Do it while the children are young, he says — transmit the messages about good things like taking exercise, communicating with one another and showing love and respect for everyone in the family: “I believe that up to the age of four or five is when everything happens; when their personalities are being made.
“I’m a big believer that if you get the years up to four or five right, that’s the recipe for creating happiness in a child.
“It’s hard work to always think about what’s better for the family rather than ‘me’ as an individual,” confesses Bennett, who is also father to Harry (18), Robbie (12) and Molly (10), who was born 10 months after Adam’s death. However, he says:
“I find when I work at making it better for the family it’s better all round; less stress, no hassle and we are all operating from the same rulebook.”
He’s no parenting coach, he acknowledges, but he believes that it is in the early years that you “set down the family rules and the family brand.”
“I say ‘yes’ to my kids a lot and I say ‘no’ to my kids a lot,” he says, adding that when it comes to family first, children must also be expected to “give something into the heart.” “The message runs through the books, about love, happiness, kindness and friendship.
“People often think that Before You Sleep is about me and Adam but it’s really about expressing how to love a child.” It’s about explaining to the child that you love him or her even more than the lovely adventures you have together, like Christmas and Halloween and a great day on the beach.
I’m a big believer that the relationship happens from the day a child is born.
“They’re absorbing everything.

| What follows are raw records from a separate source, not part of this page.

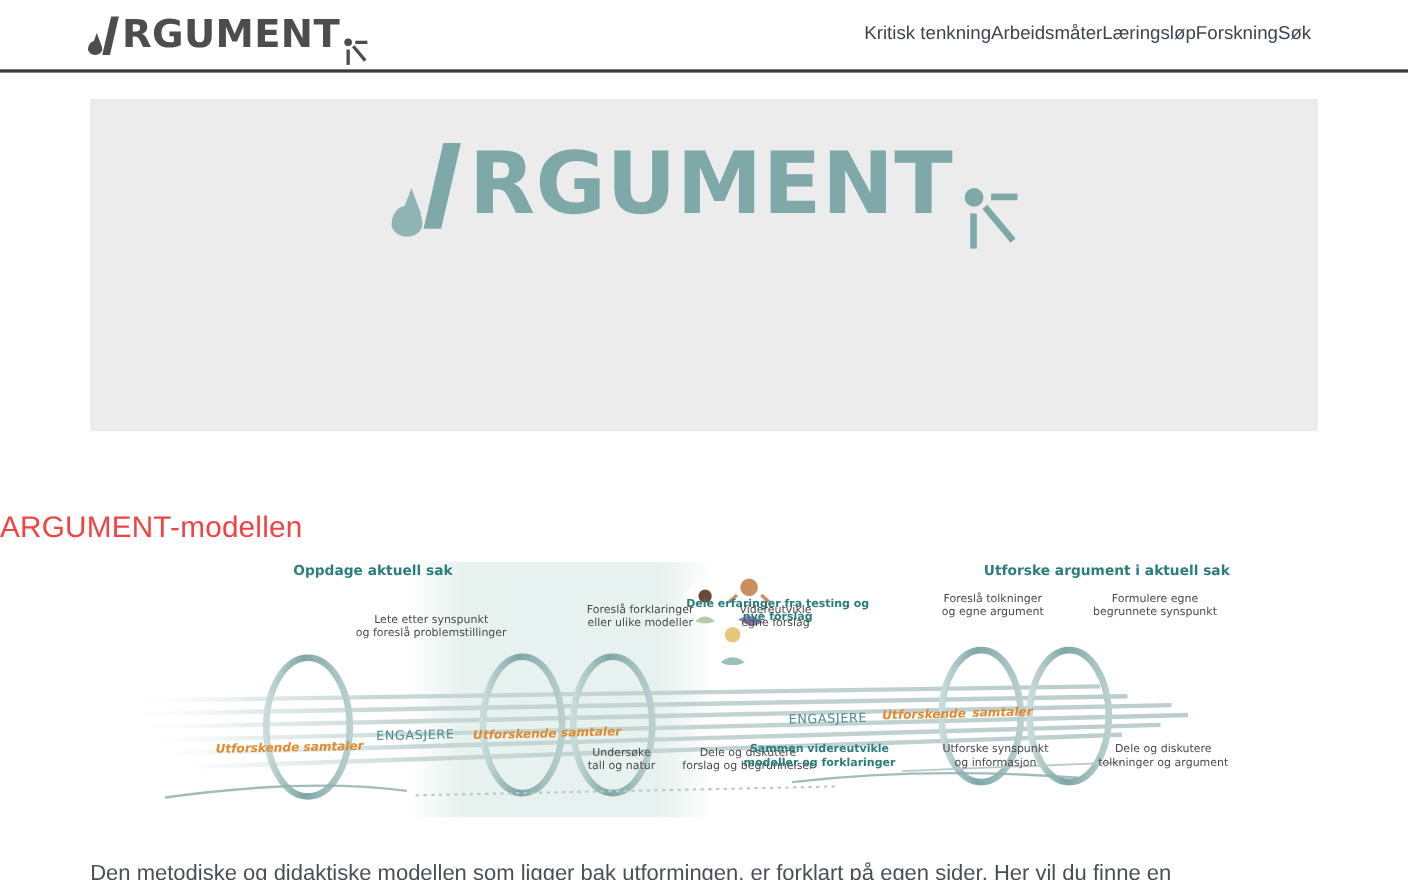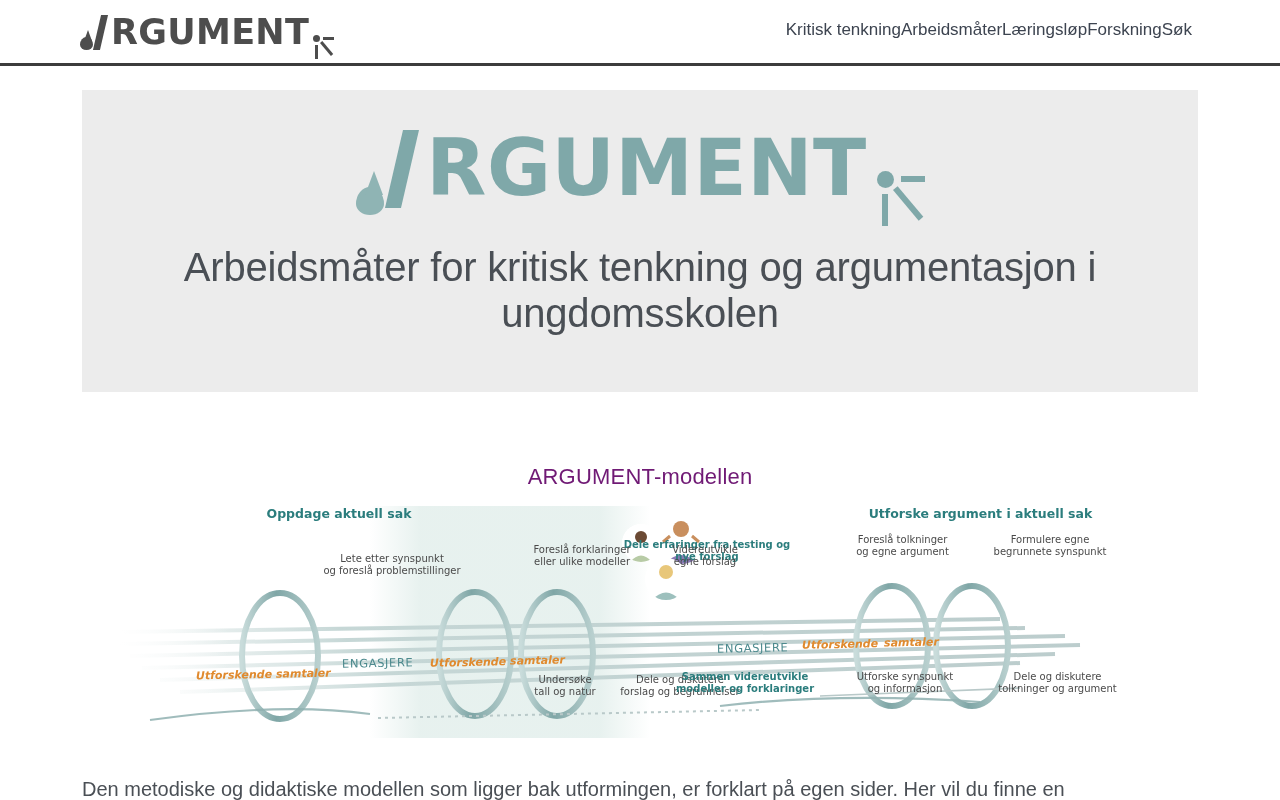--- a/index.html
+++ b/index.html
@@ -277,7 +277,6 @@
         <span class="hm-diag"></span>
     </span>
   </div>
-  <h1 class="hero-title">Arbeidsmåter for kritisk tenkning og argumentasjon i ungdomsskolen</h1>
 </section>
 
 <h2 class="section-title">ARGUMENT-modellen</h2>

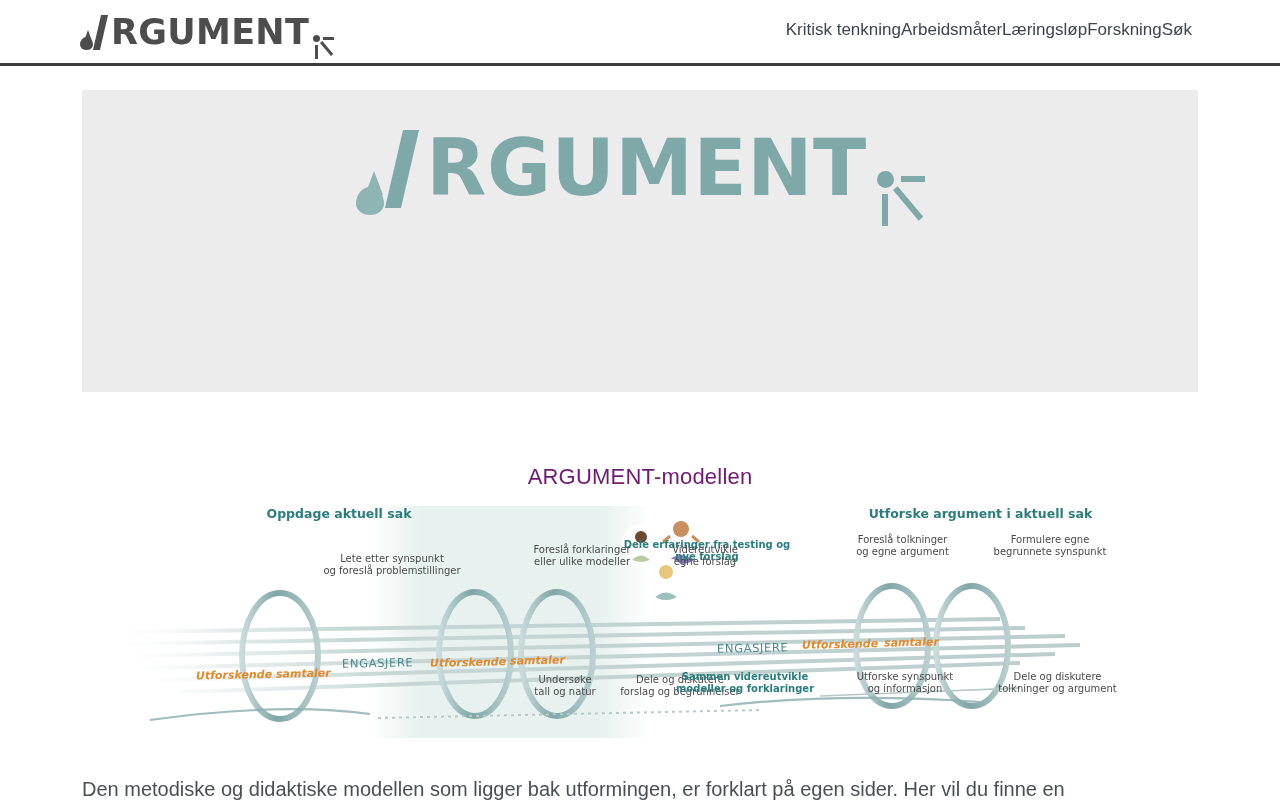--- a/index.html
+++ b/index.html
@@ -174,10 +174,9 @@
   
   .section-title {
     margin-top: 72px;
-    text-align: center;
-    font-size: 22px;
+    font-size: 27px;
     font-weight: normal;
-    color: #701a75;
+    color: #ef4444;
     letter-spacing: 0.2px;
   }
 

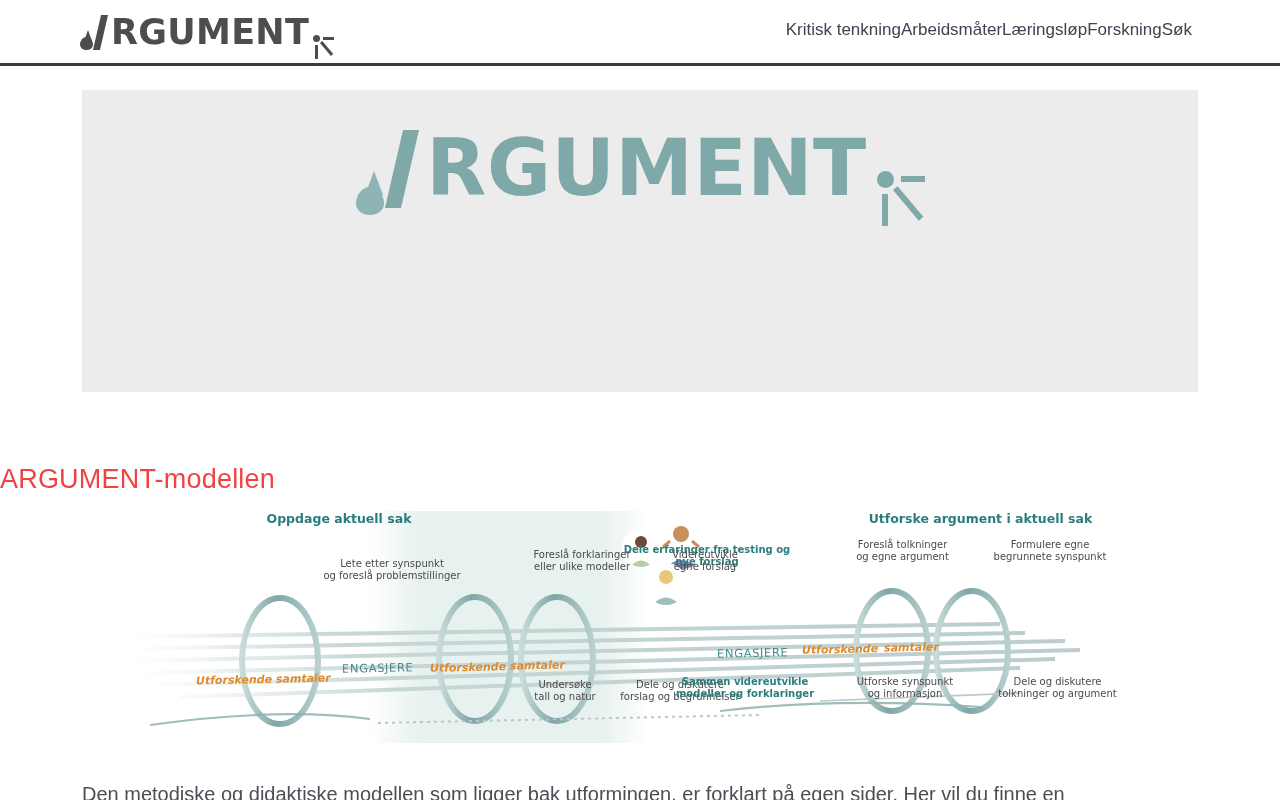--- a/index.html
+++ b/index.html
@@ -359,7 +359,7 @@
 
   <div class="dg-head" style="left:104px;top:0px;width:230px;">Oppdage aktuell sak</div>
   <div class="dg-head" style="left:492px;top:33px;width:190px;white-space:normal;line-height:1.2;font-size:10px;">Dele erfaringer fra testing og nye forslag</div>
-  <div class="dg-head" style="left:723px;top:0px;width:275px;">Utforske argument i aktuell sak</div>
+  <div class="dg-head" style="left:723px;top:0px;width:275px;text-align:right;">Utforske argument i aktuell sak</div>
 
   <div class="dg-sub" style="left:182px;top:47px;width:180px;white-space:pre-line;">Lete etter synspunkt
 og foreslå problemstillinger</div>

If you can match a happy warm feeling with every time a connection is made in the brain, it gets locked into the brain.
“A lot of parents don’t necessarily know this because nobody’s told them about the importance of it – but it’s a belief and a theory and a philosophy which runs through all of my books in various forms.”
As of now he doesn’t want to distribute his books on tech devices: “I feel when you read a book to a child, it’s about the parent’s voice, the beating of the heart as the child sits on your lap, the warmth of your embrace as you have your arms around them.
“They engage with you. That’s the warmth of a real book in your hands – tech is cold. There’s no emotion; it is an inanimate object which works through images and sound.”